*Assignment*.
Return only the lines running from the one that contains "E-far 2 Quart" through the end of the entries, exactly, both ends included. Omit pictures.
---- Input for this task
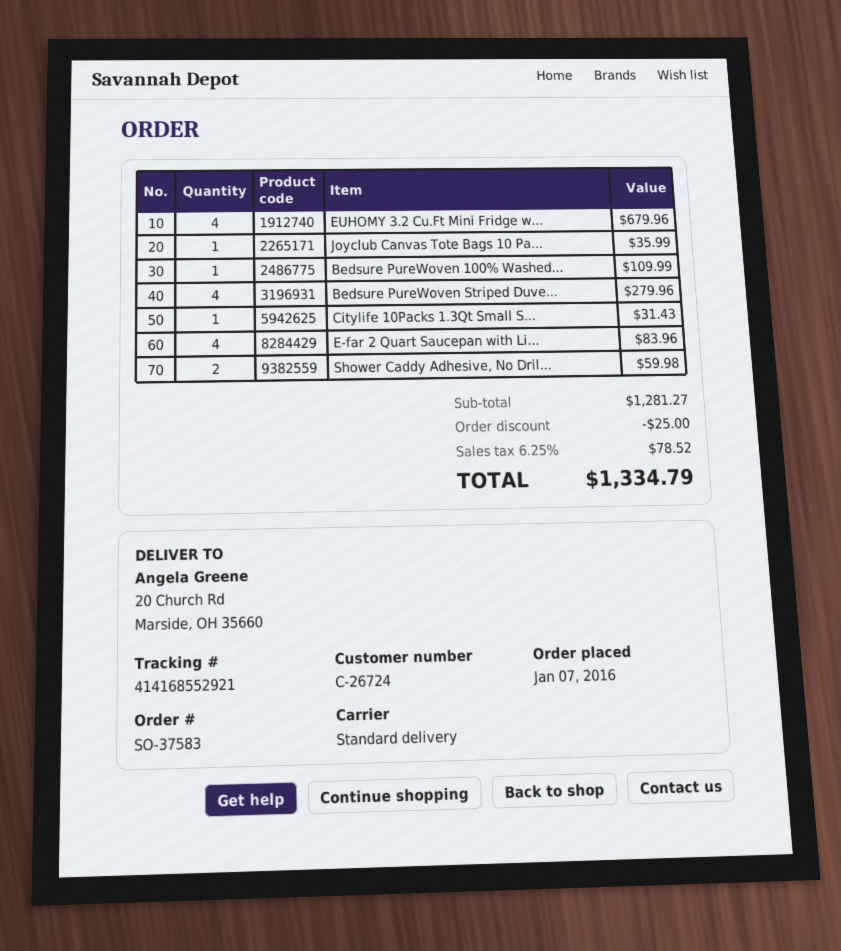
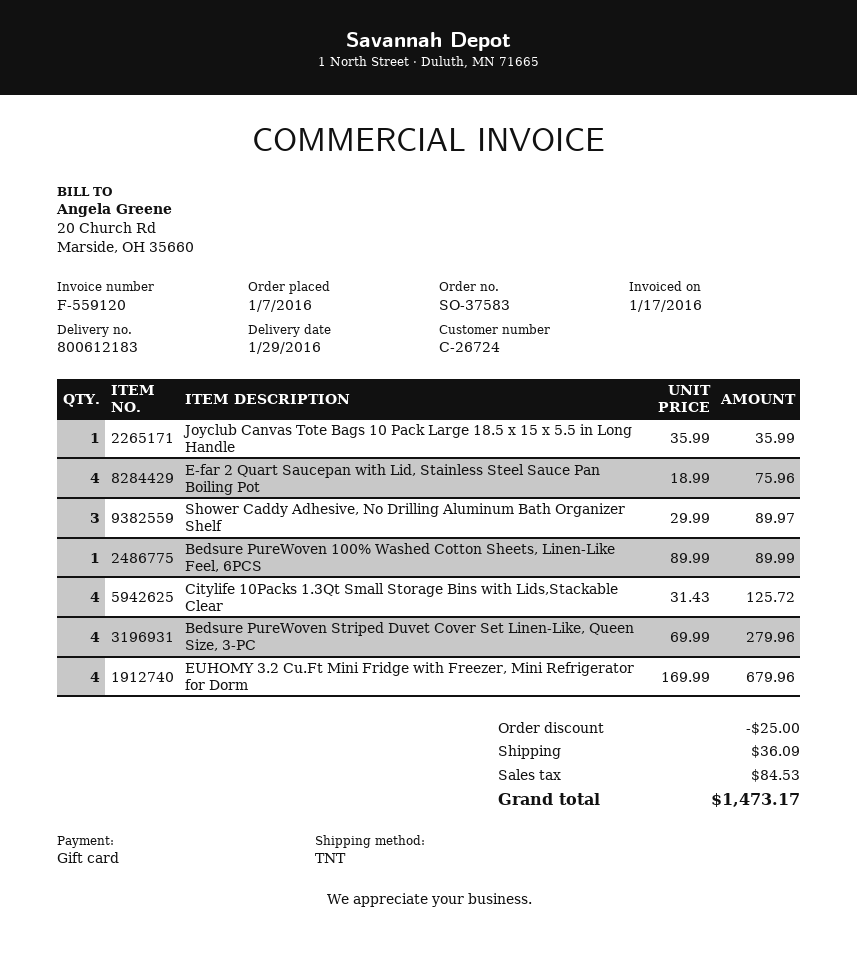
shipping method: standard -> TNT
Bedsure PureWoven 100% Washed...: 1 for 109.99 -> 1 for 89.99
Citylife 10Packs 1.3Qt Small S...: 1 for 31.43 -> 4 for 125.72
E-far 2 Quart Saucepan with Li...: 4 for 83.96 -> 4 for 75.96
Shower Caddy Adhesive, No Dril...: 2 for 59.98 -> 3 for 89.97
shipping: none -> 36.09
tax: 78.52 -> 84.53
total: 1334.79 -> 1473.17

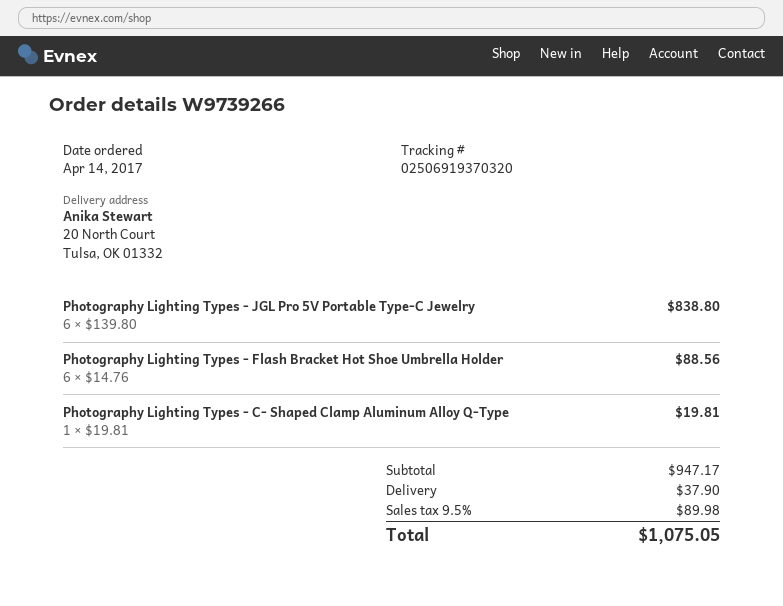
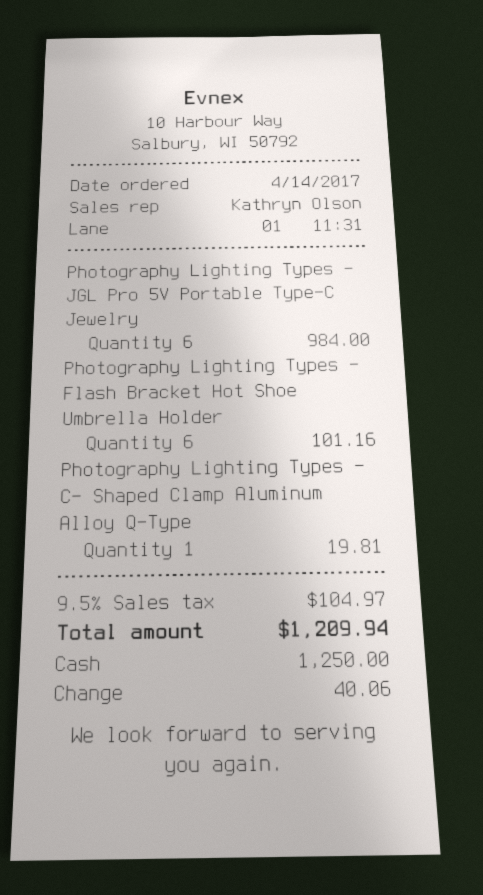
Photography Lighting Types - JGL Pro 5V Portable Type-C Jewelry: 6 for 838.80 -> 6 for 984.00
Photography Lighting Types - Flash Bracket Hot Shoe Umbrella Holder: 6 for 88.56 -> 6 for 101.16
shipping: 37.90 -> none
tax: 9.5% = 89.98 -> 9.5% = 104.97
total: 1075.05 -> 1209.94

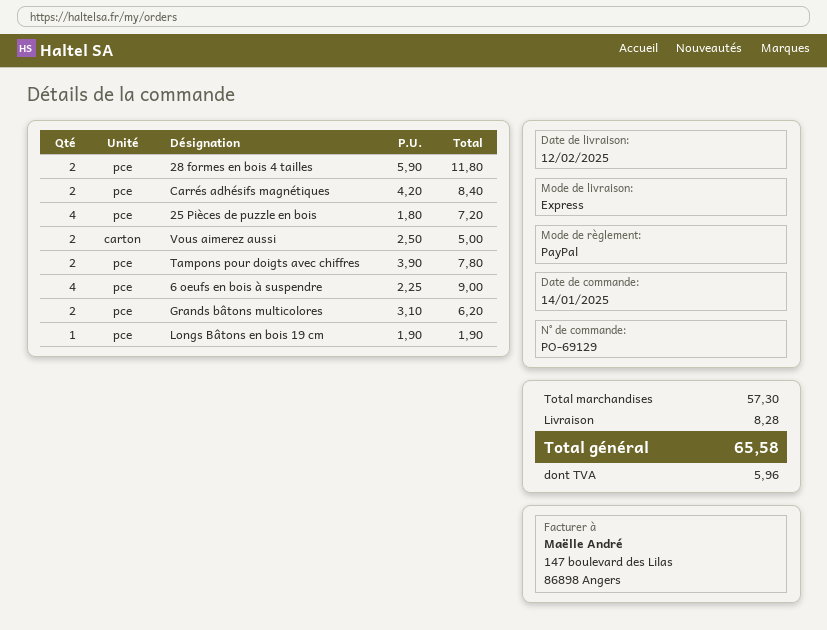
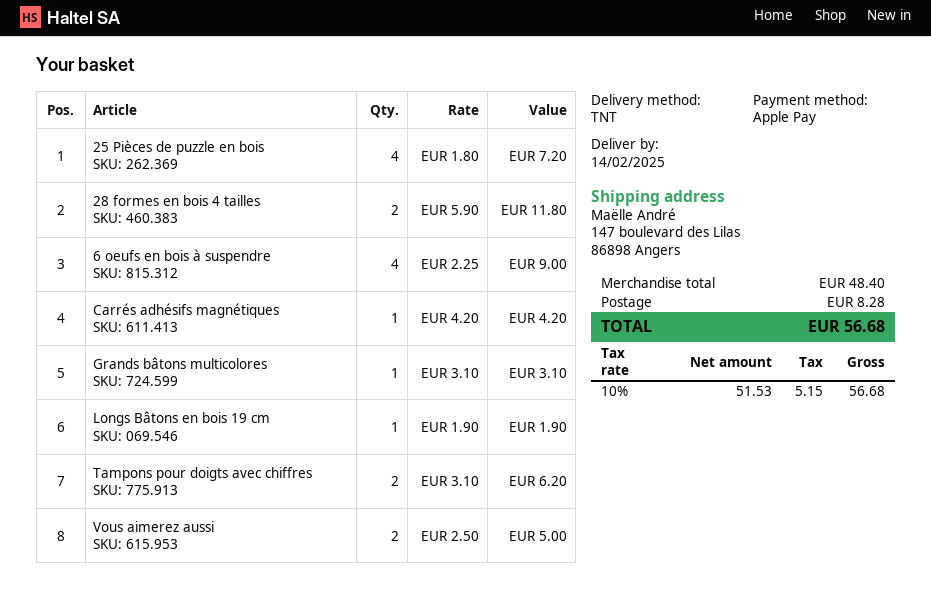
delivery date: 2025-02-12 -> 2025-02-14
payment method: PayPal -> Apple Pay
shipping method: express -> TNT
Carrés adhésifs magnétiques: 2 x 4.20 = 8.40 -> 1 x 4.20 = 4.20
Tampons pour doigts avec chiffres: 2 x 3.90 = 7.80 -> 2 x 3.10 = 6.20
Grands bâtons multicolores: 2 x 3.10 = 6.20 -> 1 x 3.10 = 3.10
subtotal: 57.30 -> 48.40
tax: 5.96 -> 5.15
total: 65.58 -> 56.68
--------
*Finished exercise*.
E-far 2 Quart Saucepan with Li...: 4 for 83.96 -> 4 for 75.96
Shower Caddy Adhesive, No Dril...: 2 for 59.98 -> 3 for 89.97
shipping: none -> 36.09
tax: 78.52 -> 84.53
total: 1334.79 -> 1473.17

Photography Lighting Types - JGL Pro 5V Portable Type-C Jewelry: 6 for 838.80 -> 6 for 984.00
Photography Lighting Types - Flash Bracket Hot Shoe Umbrella Holder: 6 for 88.56 -> 6 for 101.16
shipping: 37.90 -> none
tax: 9.5% = 89.98 -> 9.5% = 104.97
total: 1075.05 -> 1209.94

delivery date: 2025-02-12 -> 2025-02-14
payment method: PayPal -> Apple Pay
shipping method: express -> TNT
Carrés adhésifs magnétiques: 2 x 4.20 = 8.40 -> 1 x 4.20 = 4.20
Tampons pour doigts avec chiffres: 2 x 3.90 = 7.80 -> 2 x 3.10 = 6.20
Grands bâtons multicolores: 2 x 3.10 = 6.20 -> 1 x 3.10 = 3.10
subtotal: 57.30 -> 48.40
tax: 5.96 -> 5.15
total: 65.58 -> 56.68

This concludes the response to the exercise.